▶ _Prompt_: What is needed is an exact transcription of every record, minus the pictures.

▶ _Information given_:
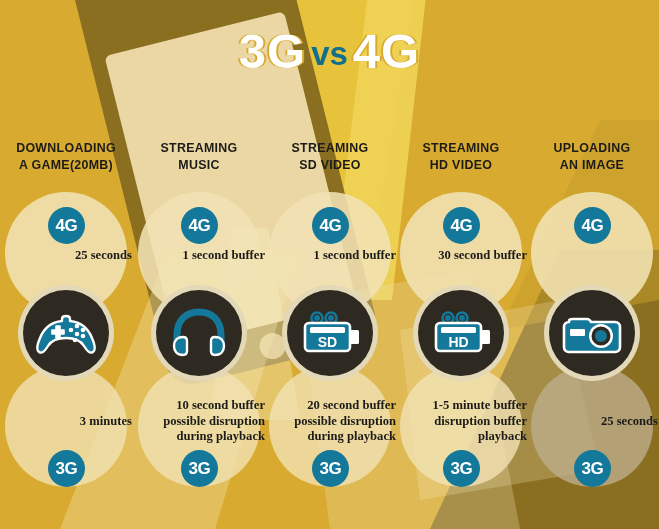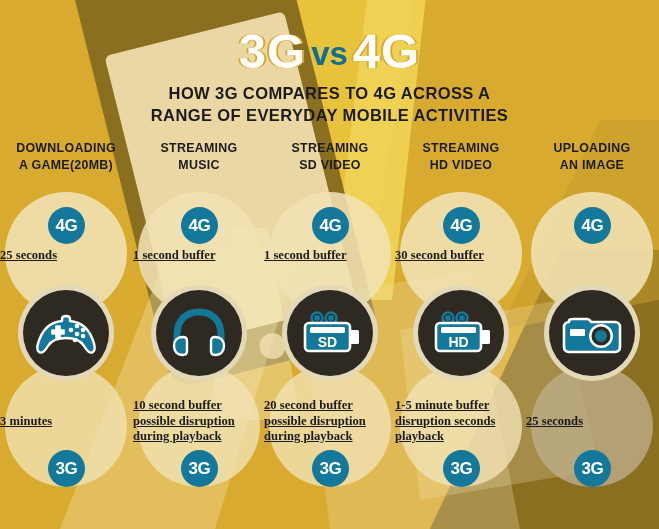--- a/index.html
+++ b/index.html
@@ -227,10 +227,6 @@
         <span class="title-part title-g">4G</span>
       </span>
     </div>
-    <div class="subtitle">
-      <span class="line">HOW 3G COMPARES TO 4G ACROSS A</span>
-      <span class="line">RANGE OF EVERYDAY MOBILE ACTIVITIES</span>
-    </div>
   </div>
 
   <div class="columns">

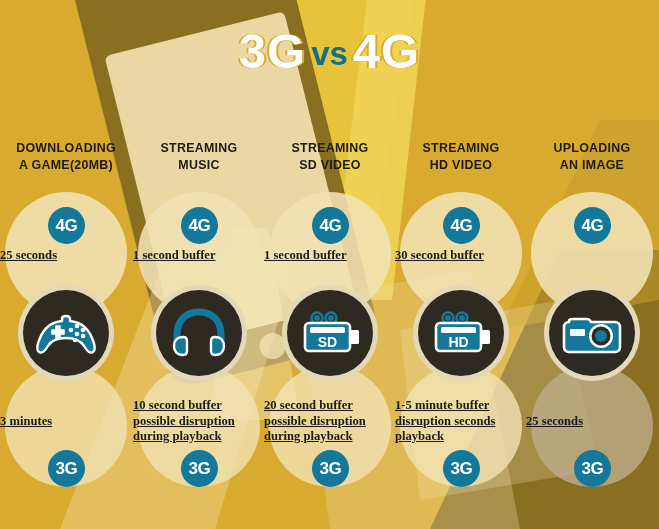--- a/index.html
+++ b/index.html
@@ -172,14 +172,13 @@
     position: absolute;
     left: 0;
     width: 132px;
-    text-align: left;
+    text-align: right;
     color: #1c1b18;
     font-family: "Liberation Serif", serif;
     font-weight: bold;
     font-size: 12.6px;
     line-height: 15.5px;
     z-index: 4;
-    text-decoration: underline;
   }
   .value-4g { top: 248px; }
   .value-3g { top: 398px; }

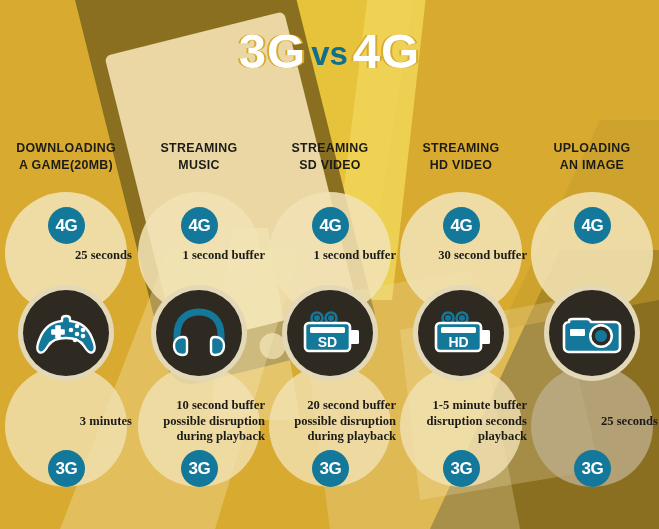--- a/index.html
+++ b/index.html
@@ -343,7 +343,7 @@
       <div class="badge badge-3g">3G</div>
       <div class="value value-3g multi">
         <span class="line">1-5 minute buffer</span>
-        <span class="line">disruption seconds</span>
+        <span class="line">disruption buffer</span>
         <span class="line">playback</span>
       </div>
     </div>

▶ _Task result_:
--- a/index.html
+++ b/index.html
@@ -227,10 +227,6 @@
         <span class="title-part title-g">4G</span>
       </span>
     </div>
-    <div class="subtitle">
-      <span class="line">HOW 3G COMPARES TO 4G ACROSS A</span>
-      <span class="line">RANGE OF EVERYDAY MOBILE ACTIVITIES</span>
-    </div>
   </div>
 
   <div class="columns">

--- a/index.html
+++ b/index.html
@@ -172,14 +172,13 @@
     position: absolute;
     left: 0;
     width: 132px;
-    text-align: left;
+    text-align: right;
     color: #1c1b18;
     font-family: "Liberation Serif", serif;
     font-weight: bold;
     font-size: 12.6px;
     line-height: 15.5px;
     z-index: 4;
-    text-decoration: underline;
   }
   .value-4g { top: 248px; }
   .value-3g { top: 398px; }

--- a/index.html
+++ b/index.html
@@ -343,7 +343,7 @@
       <div class="badge badge-3g">3G</div>
       <div class="value value-3g multi">
         <span class="line">1-5 minute buffer</span>
-        <span class="line">disruption seconds</span>
+        <span class="line">disruption buffer</span>
         <span class="line">playback</span>
       </div>
     </div>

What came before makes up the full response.